■ **INSTRUCTIONS TO FOLLOW**
Every line holding "Flute" should be copied from the records below.

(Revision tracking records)

○ ○ ○ ○

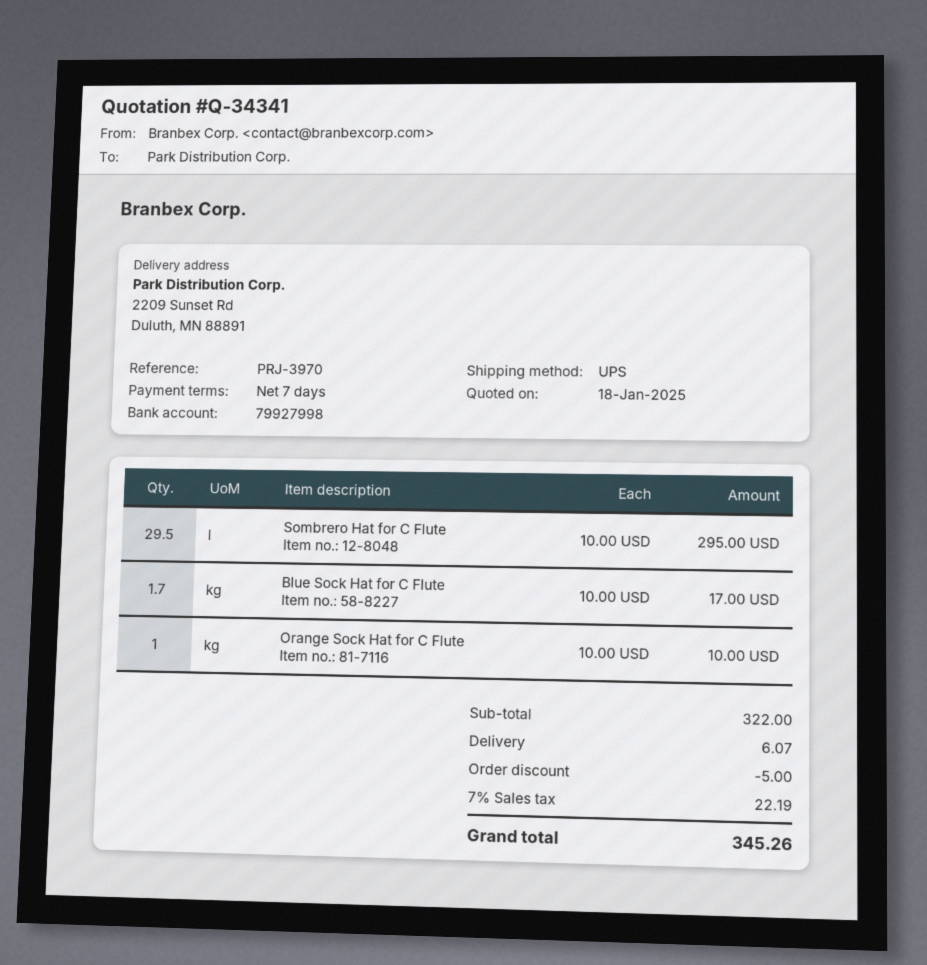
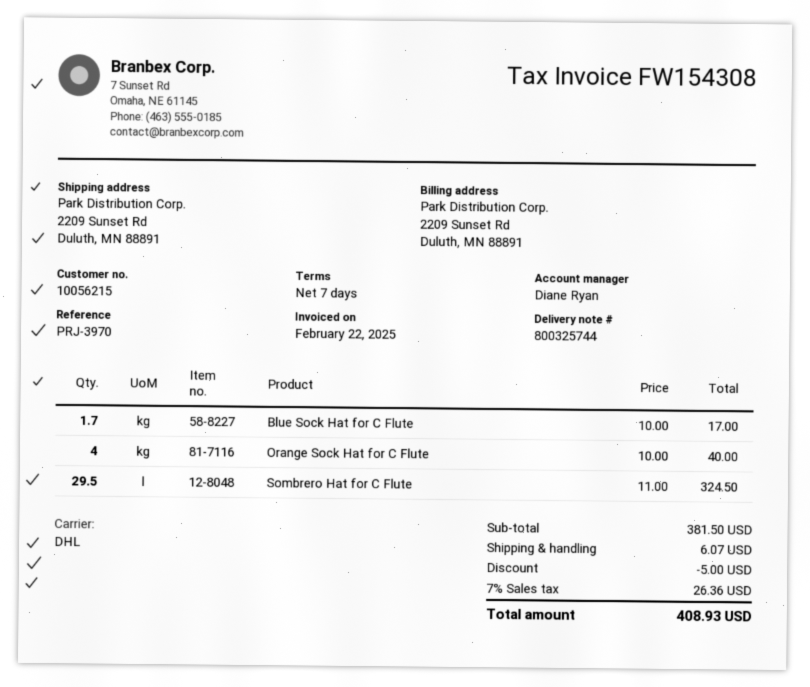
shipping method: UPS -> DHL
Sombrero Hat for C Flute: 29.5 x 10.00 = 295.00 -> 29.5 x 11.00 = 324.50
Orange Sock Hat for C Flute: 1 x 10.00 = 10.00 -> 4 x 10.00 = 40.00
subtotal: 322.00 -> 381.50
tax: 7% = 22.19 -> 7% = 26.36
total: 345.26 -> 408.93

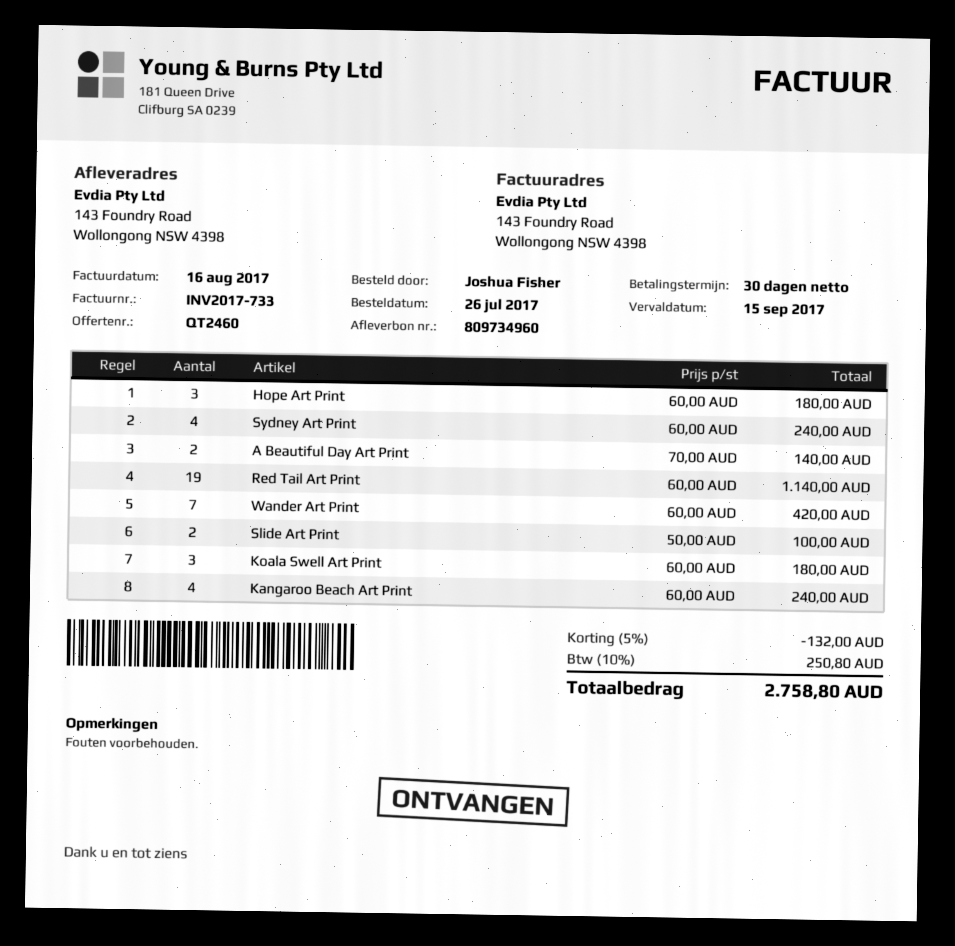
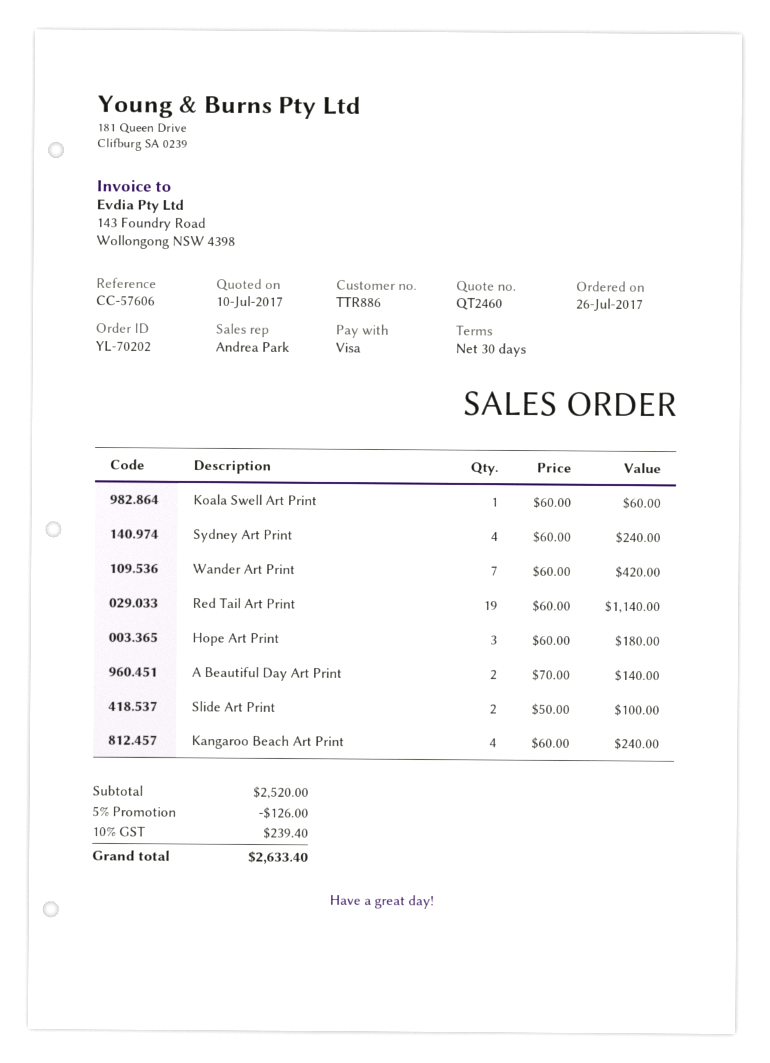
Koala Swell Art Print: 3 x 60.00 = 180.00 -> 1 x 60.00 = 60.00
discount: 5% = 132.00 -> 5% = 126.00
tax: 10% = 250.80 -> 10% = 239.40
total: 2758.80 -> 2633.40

○ ○ ○ ○

■ **REPLY TO THE TASK**
Sombrero Hat for C Flute: 29.5 x 10.00 = 295.00 -> 29.5 x 11.00 = 324.50
Orange Sock Hat for C Flute: 1 x 10.00 = 10.00 -> 4 x 10.00 = 40.00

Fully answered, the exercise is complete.